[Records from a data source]
========

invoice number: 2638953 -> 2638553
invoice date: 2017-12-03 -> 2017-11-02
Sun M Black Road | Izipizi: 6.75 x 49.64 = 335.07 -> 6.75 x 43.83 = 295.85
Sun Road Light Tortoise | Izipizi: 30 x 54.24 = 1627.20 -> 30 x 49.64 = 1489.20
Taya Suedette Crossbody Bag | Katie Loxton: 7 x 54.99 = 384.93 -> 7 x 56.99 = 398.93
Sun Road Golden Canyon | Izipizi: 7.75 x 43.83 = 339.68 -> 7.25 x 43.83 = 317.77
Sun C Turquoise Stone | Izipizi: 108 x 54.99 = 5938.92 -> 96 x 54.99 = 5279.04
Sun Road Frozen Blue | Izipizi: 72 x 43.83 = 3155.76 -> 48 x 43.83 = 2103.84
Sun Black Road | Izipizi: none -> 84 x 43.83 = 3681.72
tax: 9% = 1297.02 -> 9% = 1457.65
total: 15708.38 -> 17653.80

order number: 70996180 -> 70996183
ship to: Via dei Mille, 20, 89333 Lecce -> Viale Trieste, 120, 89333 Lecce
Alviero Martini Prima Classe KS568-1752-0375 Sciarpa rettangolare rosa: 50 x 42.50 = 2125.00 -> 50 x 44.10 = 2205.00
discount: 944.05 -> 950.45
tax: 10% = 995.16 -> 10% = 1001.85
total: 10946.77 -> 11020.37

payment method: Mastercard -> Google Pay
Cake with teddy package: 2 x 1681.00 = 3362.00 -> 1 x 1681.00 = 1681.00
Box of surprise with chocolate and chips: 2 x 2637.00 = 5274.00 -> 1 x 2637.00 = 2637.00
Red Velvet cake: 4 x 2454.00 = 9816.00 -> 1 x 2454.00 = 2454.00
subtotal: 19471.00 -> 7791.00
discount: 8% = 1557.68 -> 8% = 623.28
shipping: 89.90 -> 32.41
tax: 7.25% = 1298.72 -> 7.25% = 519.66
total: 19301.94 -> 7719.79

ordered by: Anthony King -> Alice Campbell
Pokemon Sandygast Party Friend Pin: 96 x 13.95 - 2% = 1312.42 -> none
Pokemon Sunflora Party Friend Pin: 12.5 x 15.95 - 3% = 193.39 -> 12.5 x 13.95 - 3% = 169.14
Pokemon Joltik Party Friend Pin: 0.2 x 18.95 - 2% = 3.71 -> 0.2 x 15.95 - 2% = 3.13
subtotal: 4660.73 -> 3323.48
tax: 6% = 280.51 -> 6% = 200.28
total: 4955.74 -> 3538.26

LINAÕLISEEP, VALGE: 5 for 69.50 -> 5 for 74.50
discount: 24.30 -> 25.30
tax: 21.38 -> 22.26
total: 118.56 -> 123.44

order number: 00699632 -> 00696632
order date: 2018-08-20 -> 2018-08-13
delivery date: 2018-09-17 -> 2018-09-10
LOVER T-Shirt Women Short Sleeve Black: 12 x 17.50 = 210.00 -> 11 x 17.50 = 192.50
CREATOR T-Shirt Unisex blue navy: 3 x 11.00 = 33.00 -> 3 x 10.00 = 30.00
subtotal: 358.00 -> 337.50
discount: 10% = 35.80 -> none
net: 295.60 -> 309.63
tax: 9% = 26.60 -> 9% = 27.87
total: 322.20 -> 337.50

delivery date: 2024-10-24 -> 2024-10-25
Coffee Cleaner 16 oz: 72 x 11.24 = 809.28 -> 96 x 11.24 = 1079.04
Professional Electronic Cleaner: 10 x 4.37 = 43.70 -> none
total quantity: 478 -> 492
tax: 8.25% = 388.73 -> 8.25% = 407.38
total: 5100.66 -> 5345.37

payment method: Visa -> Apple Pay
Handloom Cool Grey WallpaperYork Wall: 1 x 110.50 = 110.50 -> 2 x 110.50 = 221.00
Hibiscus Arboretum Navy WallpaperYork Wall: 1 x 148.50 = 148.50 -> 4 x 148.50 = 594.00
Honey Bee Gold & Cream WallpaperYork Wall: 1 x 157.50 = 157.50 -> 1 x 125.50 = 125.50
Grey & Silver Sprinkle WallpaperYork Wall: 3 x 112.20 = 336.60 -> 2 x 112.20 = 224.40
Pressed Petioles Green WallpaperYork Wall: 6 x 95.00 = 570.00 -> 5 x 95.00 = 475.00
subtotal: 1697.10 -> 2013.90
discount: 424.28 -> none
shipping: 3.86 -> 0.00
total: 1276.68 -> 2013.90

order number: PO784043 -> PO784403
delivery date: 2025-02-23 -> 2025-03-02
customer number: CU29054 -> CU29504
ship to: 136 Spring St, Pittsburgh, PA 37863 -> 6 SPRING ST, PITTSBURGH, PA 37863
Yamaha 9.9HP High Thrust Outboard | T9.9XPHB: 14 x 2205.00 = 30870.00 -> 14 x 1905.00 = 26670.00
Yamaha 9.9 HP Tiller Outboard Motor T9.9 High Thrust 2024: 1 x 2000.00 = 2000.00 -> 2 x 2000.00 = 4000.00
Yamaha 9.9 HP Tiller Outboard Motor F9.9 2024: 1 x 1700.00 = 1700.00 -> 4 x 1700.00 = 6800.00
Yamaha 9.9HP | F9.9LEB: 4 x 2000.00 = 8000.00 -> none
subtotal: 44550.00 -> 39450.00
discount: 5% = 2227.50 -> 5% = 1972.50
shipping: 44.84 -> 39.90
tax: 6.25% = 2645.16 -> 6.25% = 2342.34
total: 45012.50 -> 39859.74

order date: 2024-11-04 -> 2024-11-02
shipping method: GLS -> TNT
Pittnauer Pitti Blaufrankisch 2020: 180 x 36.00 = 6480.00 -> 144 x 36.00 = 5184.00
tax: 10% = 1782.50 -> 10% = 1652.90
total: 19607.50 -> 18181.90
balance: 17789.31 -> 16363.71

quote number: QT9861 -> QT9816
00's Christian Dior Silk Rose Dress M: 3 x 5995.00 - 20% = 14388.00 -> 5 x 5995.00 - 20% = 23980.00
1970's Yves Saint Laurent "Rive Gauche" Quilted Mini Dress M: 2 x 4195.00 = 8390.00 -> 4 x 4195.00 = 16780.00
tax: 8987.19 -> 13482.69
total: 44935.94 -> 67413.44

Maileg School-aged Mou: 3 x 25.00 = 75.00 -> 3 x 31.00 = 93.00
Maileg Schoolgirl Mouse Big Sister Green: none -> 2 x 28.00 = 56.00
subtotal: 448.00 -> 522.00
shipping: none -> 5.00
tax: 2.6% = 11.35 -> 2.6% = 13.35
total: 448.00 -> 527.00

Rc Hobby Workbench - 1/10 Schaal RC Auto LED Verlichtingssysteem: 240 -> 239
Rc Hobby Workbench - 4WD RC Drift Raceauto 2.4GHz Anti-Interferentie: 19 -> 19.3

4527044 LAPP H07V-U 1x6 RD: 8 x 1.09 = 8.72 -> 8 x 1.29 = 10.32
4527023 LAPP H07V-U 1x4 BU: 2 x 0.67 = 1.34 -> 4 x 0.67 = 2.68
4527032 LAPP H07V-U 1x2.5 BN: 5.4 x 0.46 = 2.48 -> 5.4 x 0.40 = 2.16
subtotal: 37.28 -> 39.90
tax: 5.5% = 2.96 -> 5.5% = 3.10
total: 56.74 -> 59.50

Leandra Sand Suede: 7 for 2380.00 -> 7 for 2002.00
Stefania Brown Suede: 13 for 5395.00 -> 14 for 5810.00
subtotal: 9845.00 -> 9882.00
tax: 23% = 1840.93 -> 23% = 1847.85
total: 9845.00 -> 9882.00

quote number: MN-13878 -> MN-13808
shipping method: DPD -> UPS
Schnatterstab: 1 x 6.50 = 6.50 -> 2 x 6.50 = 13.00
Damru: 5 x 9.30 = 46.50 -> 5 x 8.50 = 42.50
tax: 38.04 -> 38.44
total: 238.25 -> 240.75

========

**Task instructions:** The answer is the line holding "subtotal: 9845.00 -> 9882.00" and all the lines after it through the end of the records, repeated exactly.

**Written reply:**
subtotal: 9845.00 -> 9882.00
tax: 23% = 1840.93 -> 23% = 1847.85
total: 9845.00 -> 9882.00

quote number: MN-13878 -> MN-13808
shipping method: DPD -> UPS
Schnatterstab: 1 x 6.50 = 6.50 -> 2 x 6.50 = 13.00
Damru: 5 x 9.30 = 46.50 -> 5 x 8.50 = 42.50
tax: 38.04 -> 38.44
total: 238.25 -> 240.75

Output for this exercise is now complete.